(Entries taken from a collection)
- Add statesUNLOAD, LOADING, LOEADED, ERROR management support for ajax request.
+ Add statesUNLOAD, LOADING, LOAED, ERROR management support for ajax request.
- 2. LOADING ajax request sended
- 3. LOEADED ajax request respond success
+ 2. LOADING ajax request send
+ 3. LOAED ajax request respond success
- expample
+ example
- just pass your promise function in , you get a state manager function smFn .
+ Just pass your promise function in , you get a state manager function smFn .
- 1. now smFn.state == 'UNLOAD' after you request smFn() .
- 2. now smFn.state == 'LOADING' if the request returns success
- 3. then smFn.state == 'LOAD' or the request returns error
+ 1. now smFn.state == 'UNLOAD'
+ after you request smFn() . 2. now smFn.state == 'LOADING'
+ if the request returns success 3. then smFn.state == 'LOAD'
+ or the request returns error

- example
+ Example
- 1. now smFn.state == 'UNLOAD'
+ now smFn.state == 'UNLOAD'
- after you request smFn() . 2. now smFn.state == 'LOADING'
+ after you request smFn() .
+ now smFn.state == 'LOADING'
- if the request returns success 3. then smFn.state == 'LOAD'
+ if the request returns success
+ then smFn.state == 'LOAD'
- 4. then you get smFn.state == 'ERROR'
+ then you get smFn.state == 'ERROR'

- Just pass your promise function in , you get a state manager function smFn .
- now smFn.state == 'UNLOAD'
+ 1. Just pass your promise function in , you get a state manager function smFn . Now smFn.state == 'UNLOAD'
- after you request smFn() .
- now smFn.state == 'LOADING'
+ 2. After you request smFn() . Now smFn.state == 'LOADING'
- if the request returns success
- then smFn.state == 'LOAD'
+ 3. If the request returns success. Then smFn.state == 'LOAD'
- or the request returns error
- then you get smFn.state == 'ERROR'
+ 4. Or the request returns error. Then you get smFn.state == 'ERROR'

→ **TO DO**:
State how many lines of the records above contain "LOEADED", with no words besides the number.

→ **RESPONSE FOR THIS EXERCISE**:
2